**What this task involves:** Retype nothing except the lines below from the one with "-64,6 +64,7 @@" through the one with "-65,6 +65,7 @@", exactly, with images left out.

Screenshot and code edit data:
* * * * * * *
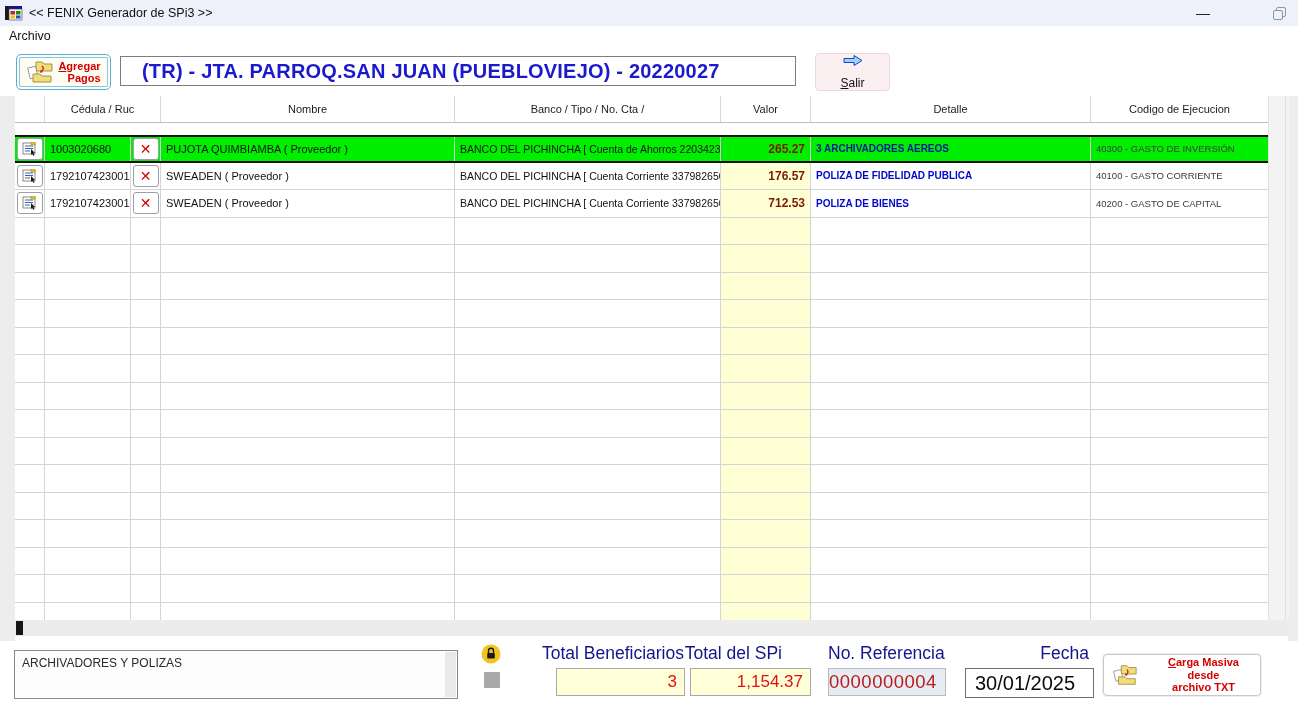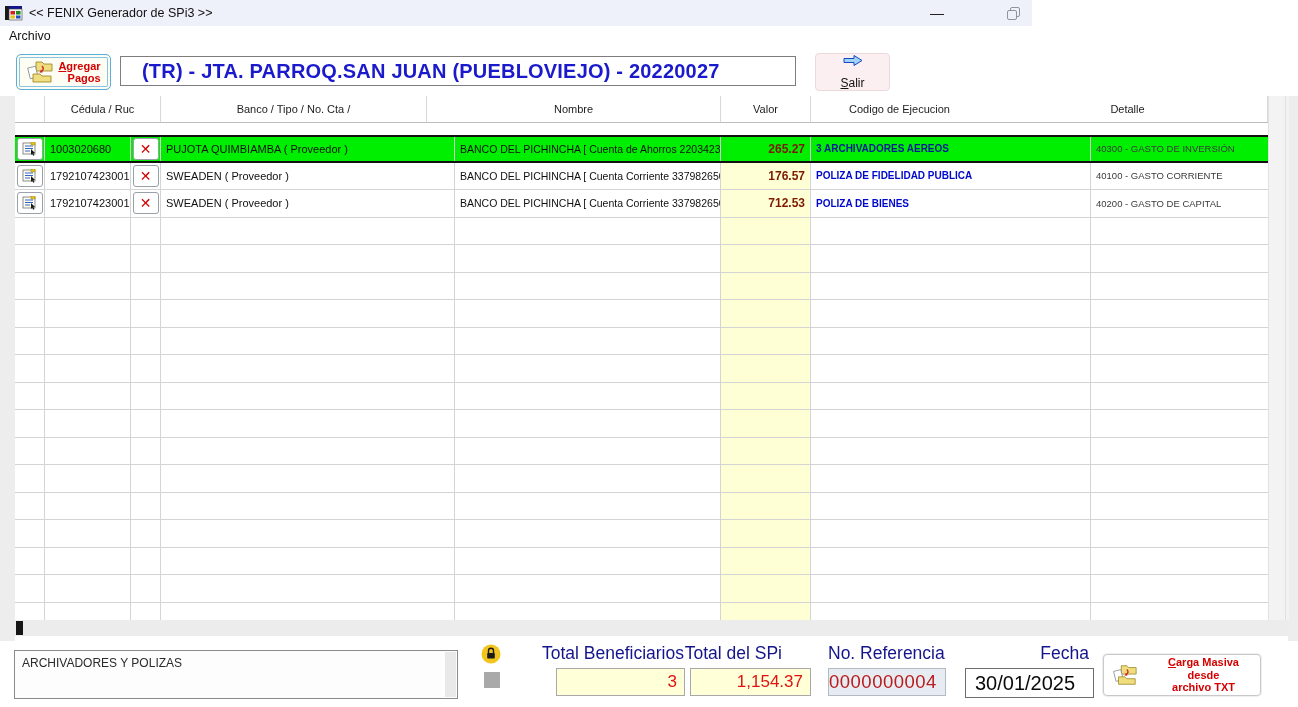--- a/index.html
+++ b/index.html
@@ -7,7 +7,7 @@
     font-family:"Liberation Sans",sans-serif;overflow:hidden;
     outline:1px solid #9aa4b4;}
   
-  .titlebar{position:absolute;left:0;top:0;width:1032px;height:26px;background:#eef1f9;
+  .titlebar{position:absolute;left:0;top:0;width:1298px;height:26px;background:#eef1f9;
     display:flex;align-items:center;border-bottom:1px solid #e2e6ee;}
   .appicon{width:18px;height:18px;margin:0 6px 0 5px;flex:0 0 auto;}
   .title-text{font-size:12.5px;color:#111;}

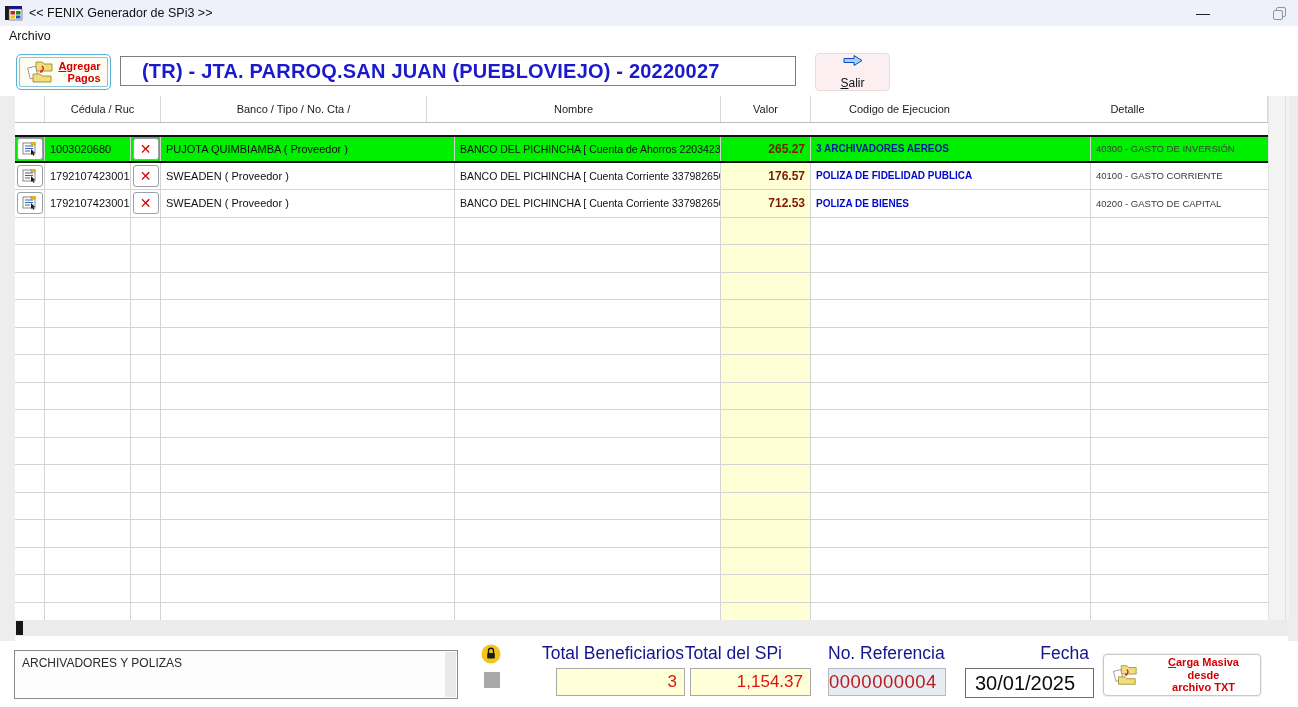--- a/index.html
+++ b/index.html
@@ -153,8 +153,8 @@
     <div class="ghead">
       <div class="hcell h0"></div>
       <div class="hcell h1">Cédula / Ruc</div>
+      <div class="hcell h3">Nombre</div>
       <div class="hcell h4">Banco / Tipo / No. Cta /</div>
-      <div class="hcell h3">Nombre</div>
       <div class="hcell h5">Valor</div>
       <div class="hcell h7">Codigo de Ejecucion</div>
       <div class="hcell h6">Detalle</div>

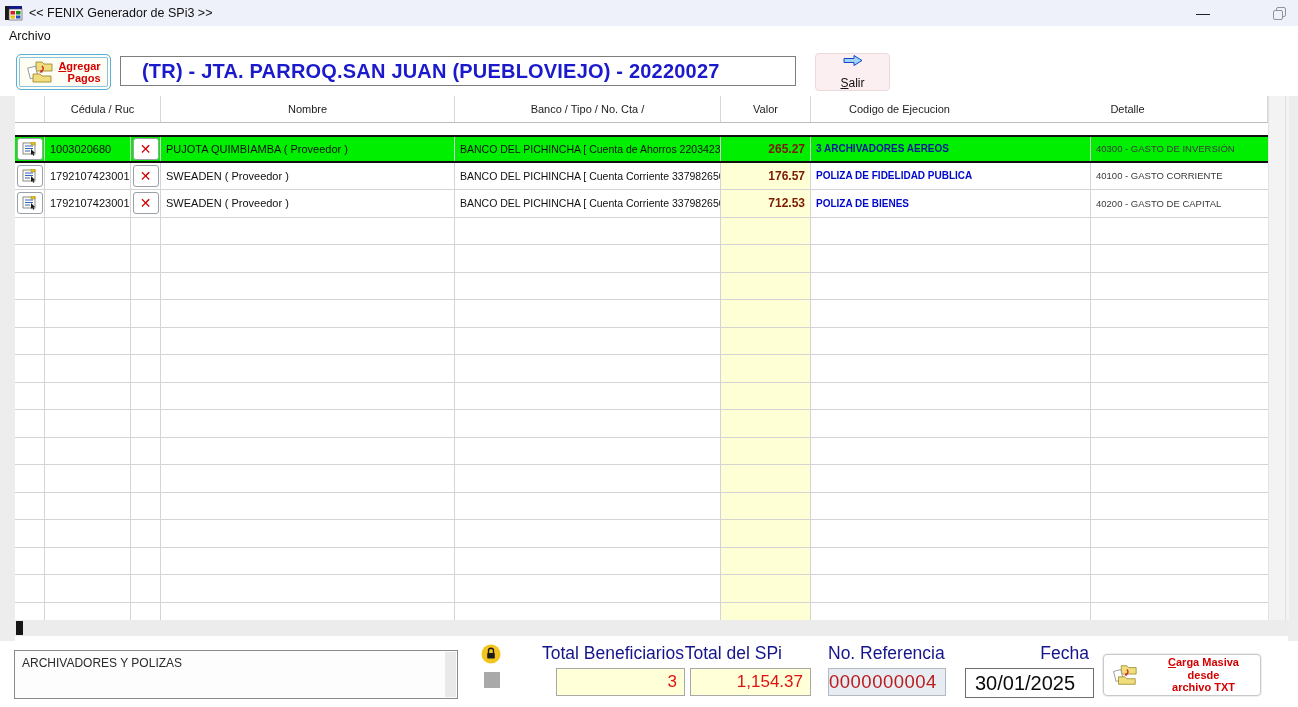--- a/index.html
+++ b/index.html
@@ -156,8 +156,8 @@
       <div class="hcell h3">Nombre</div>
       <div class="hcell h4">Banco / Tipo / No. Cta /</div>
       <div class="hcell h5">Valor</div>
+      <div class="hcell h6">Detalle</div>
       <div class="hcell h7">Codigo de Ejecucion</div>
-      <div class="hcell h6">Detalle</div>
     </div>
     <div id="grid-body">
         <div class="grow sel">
* * * * * * *
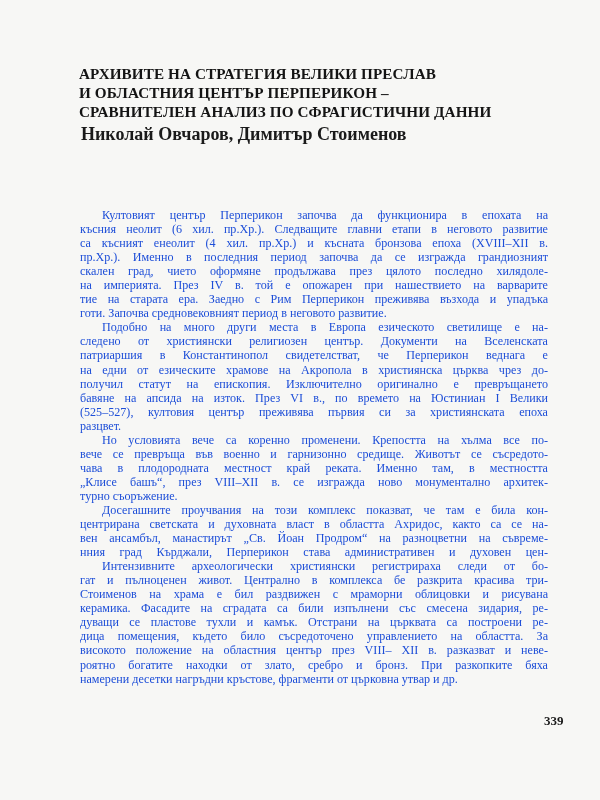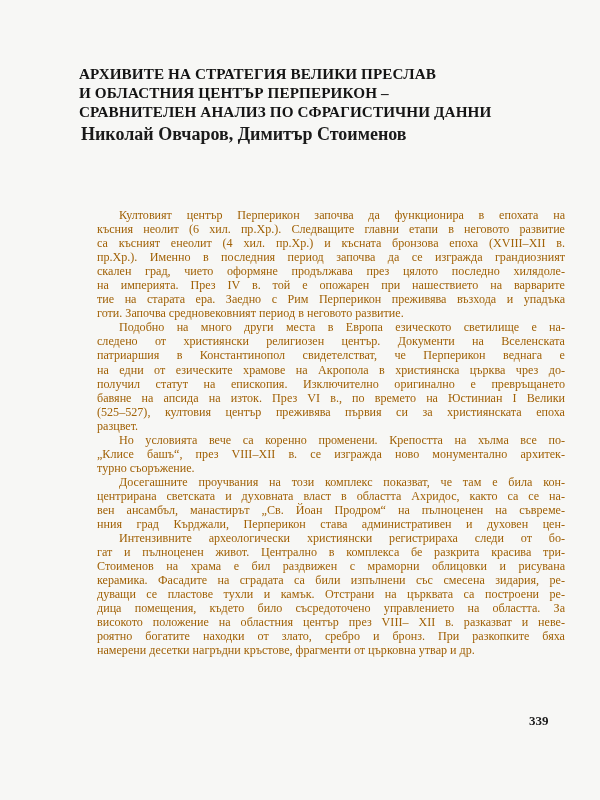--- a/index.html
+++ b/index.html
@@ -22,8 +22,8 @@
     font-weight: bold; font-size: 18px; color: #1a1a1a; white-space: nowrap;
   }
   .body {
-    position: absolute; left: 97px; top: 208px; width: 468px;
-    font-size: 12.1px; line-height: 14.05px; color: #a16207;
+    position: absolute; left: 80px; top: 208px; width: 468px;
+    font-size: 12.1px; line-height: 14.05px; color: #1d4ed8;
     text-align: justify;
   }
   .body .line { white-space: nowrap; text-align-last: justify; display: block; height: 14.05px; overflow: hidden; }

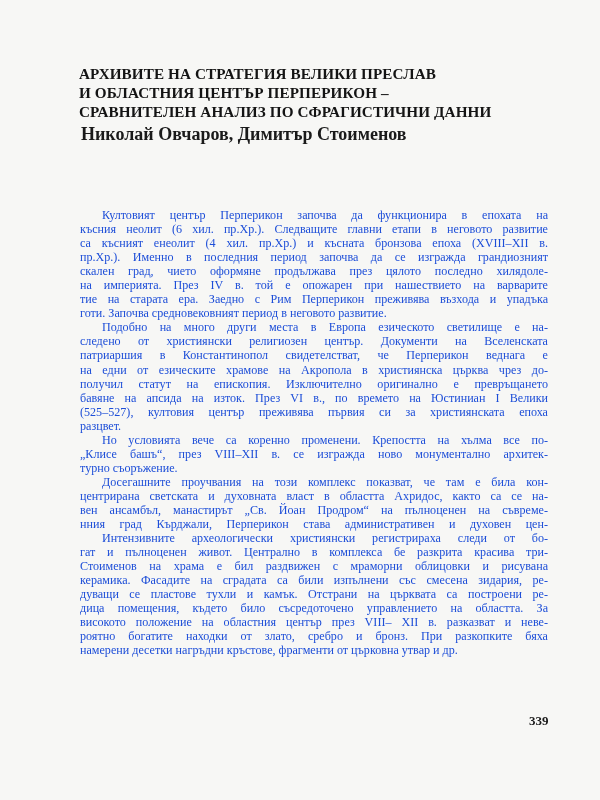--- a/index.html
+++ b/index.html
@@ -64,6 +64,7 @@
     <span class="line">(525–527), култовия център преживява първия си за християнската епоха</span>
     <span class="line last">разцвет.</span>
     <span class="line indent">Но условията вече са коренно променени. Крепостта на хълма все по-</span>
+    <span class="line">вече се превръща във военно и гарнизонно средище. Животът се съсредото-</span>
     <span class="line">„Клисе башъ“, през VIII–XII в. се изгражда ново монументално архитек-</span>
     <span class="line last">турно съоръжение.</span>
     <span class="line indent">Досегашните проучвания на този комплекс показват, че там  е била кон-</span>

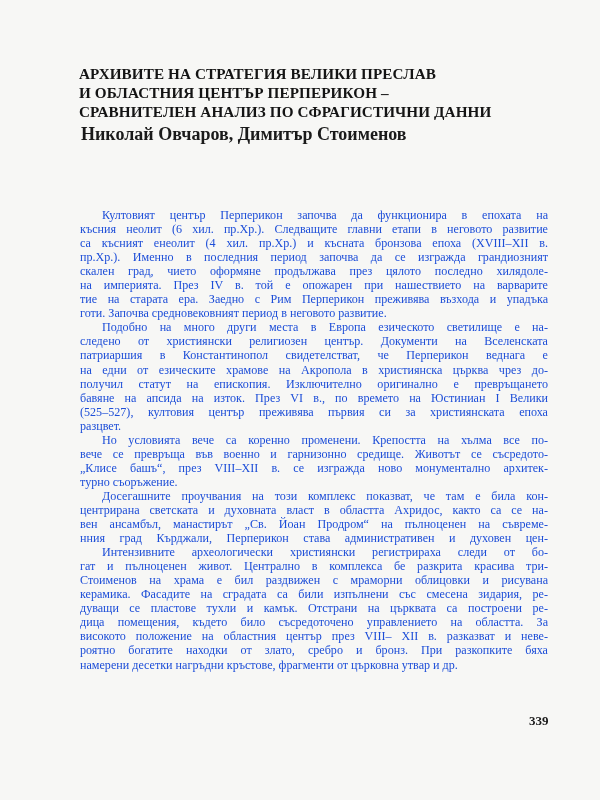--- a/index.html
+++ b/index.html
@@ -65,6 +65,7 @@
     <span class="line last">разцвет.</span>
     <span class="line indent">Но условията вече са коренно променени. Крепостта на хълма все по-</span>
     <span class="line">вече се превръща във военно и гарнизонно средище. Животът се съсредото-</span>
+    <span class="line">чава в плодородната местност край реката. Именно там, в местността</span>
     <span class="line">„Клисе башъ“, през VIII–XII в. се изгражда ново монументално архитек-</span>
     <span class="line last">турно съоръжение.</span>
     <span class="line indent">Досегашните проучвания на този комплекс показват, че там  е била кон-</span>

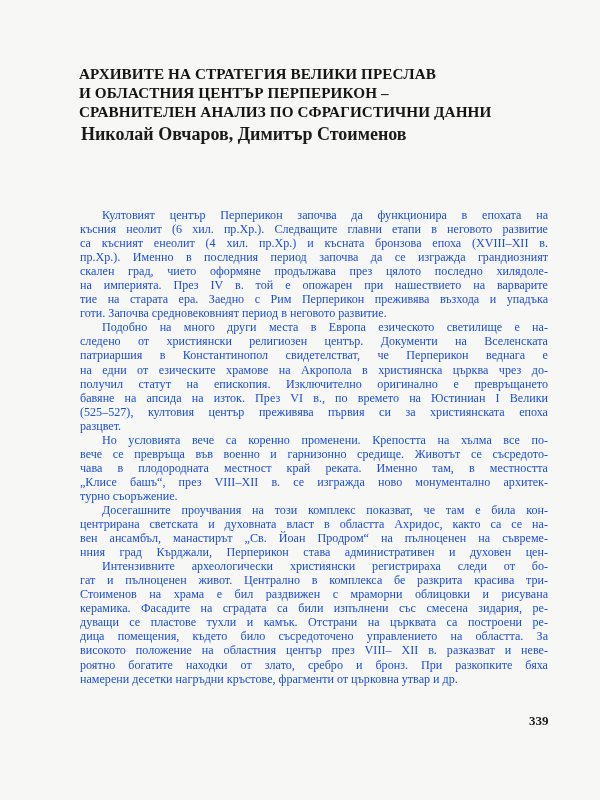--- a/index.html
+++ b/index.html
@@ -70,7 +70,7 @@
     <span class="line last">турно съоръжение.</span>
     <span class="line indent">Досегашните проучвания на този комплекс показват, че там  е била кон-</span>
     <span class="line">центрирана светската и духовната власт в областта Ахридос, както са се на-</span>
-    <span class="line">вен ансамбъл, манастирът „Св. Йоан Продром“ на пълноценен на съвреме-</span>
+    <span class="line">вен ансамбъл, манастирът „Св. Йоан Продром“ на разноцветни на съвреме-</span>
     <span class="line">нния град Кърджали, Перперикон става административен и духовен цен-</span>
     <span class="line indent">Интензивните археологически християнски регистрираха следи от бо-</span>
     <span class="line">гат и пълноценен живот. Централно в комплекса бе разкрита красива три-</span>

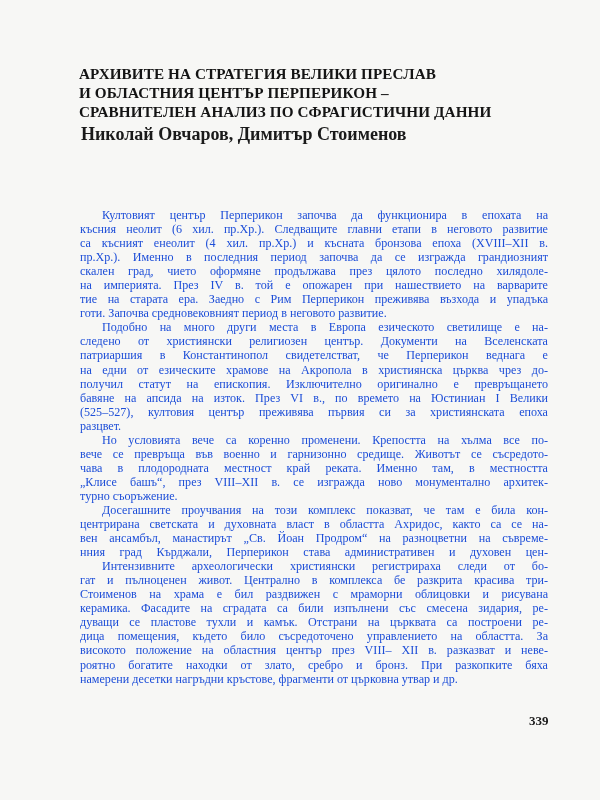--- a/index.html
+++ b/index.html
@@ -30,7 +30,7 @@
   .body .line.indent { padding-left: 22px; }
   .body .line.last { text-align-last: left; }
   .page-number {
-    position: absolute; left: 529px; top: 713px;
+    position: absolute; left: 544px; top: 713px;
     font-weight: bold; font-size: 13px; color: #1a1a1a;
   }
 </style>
* * * * * * *
**Answer for this exercise:**
@@ -64,6 +64,7 @@
     <span class="line">(525–527), култовия център преживява първия си за християнската епоха</span>
     <span class="line last">разцвет.</span>
     <span class="line indent">Но условията вече са коренно променени. Крепостта на хълма все по-</span>
+    <span class="line">вече се превръща във военно и гарнизонно средище. Животът се съсредото-</span>
     <span class="line">„Клисе башъ“, през VIII–XII в. се изгражда ново монументално архитек-</span>
     <span class="line last">турно съоръжение.</span>
     <span class="line indent">Досегашните проучвания на този комплекс показват, че там  е била кон-</span>

--- a/index.html
+++ b/index.html
@@ -65,6 +65,7 @@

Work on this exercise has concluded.